In satellite imagery the eye of a hurricane looks menacing. The structure of a hurricane consists of its outer rainbands, the central eyewall and the inner eye within that. The eye itself is actually the circular area of comparatively light winds that encompasses the center of a severe tropical cyclone. When a hurricane makes landfall the moment the eye passes it can seem like the storm is over as the winds die down and rains quiet. As the storm moves though, the outer eyewall grouping of intense thunderstorms can suddenly bring the strongest parts of the storm, which can be dangerous and frightening.
The more powerful a storm is, the faster it spins creating a tighter and stronger eye.

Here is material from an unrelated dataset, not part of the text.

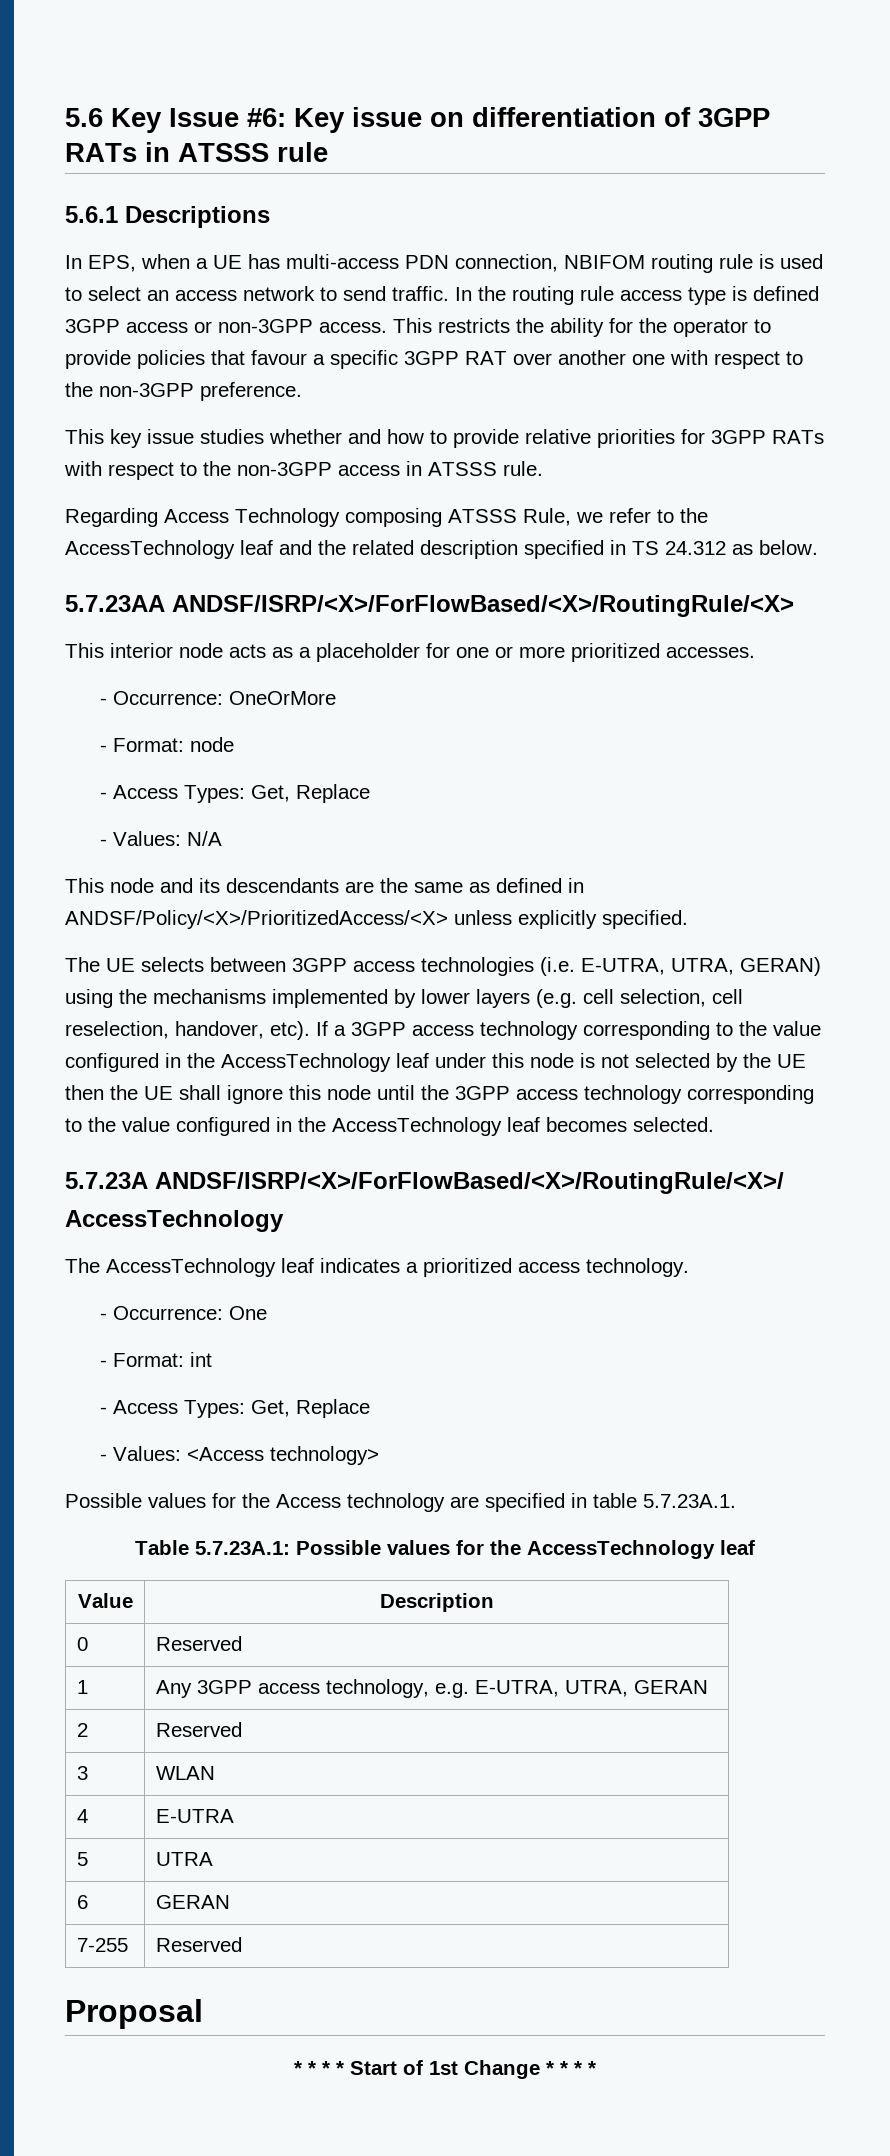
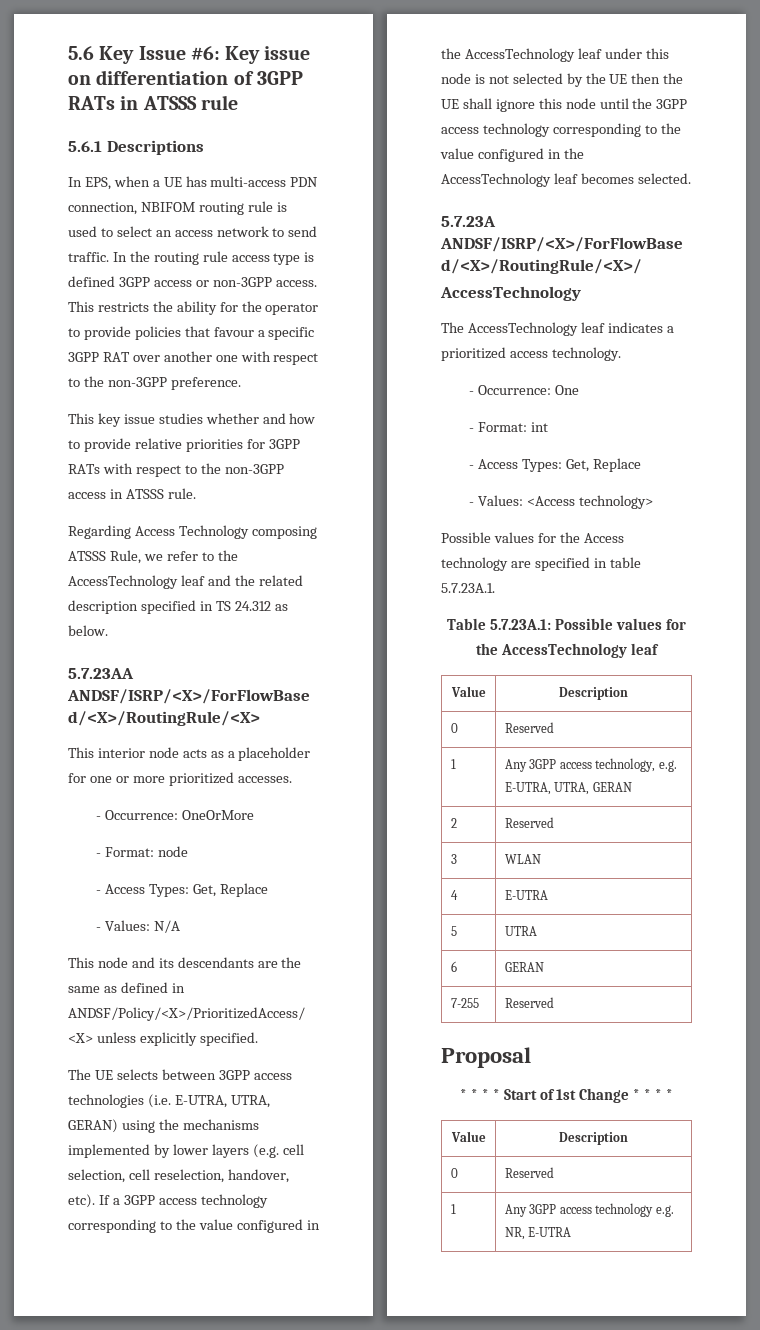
  * * * * Start of 1st Change * * * *
+ Value | Description
+ 0 | Reserved
+ 1 | Any 3GPP access technology e.g. NR, E-UTRA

But, can there be two eyes?
Concentric Eyewall Cycles - Hurricanes Cannibalizing Their Own Eyes!
During a hurricane, convection causes water vapor bands to rotate around a common center. This center begins to rotate more quickly and becomes the ‘eyewall’. Sometimes a storm develops a second eyewall to replace a weakening inner eye.
Concentric eyewall cycles (or eyewall replacement cycles) naturally occur in intense tropical cyclones like major hurricanes with winds greater than 115 mph. These hurricanes are Categories 3, 4, and 5 on the Saffir-Simpson scale. As tropical cyclones reach this threshold of intensity, they usually have an eyewall and radius of maximum winds that contract to a very small size, around 5 to 15 miles. At this point, some of the outer rainbands may organize into an outer ring of thunderstorms that slowly moves inward and robs the inner eyewall of its needed moisture and momentum.
During this phase, the tropical cyclone is weakening (i.e. the maximum winds die off a bit and the central pressure goes up). Eventually the outer eyewall replaces the inner one completely and the storm can be the same intensity as it was previously or, in some cases, even stronger. A concentric eyewall cycle occurred in Hurricane Andrew (1992) before landfall near Miami: a strong intensity was reached, an outer eyewall formed, this contracted in concert with a pronounced weakening of the storm, and as the outer eyewall completely replaced the original one the hurricane reintensified. Another example is Hurricane Allen (1980) which went through repeated eyewall replacement cycles -- going from Category 5 to Category 3 status several times.
Another way a hurricane can have “two eyes” is if two separate storms merge into one, known as the Fujiwara Effect - when two nearby tropical cyclones rotate around each other and become one. Some models suggested that this might occur with Hurricane Maria & Jose in September of this year, but it did not.
This is more common in the Pacific ocean than the Atlantic.
"Hurricane Season" typically begins on June 1 and ends on November 30, although hurricanes can, and have, occurred outside of this time frame. NOAA's National Hurricane Center predicts and tracks these massive storm systems, which occur, on average, 12 times a year in the Atlantic basin.
As a world leader in hurricane research, NOAA strives to understand the mechanics of these complex storms in order to protect people, property, commerce, and natural resources.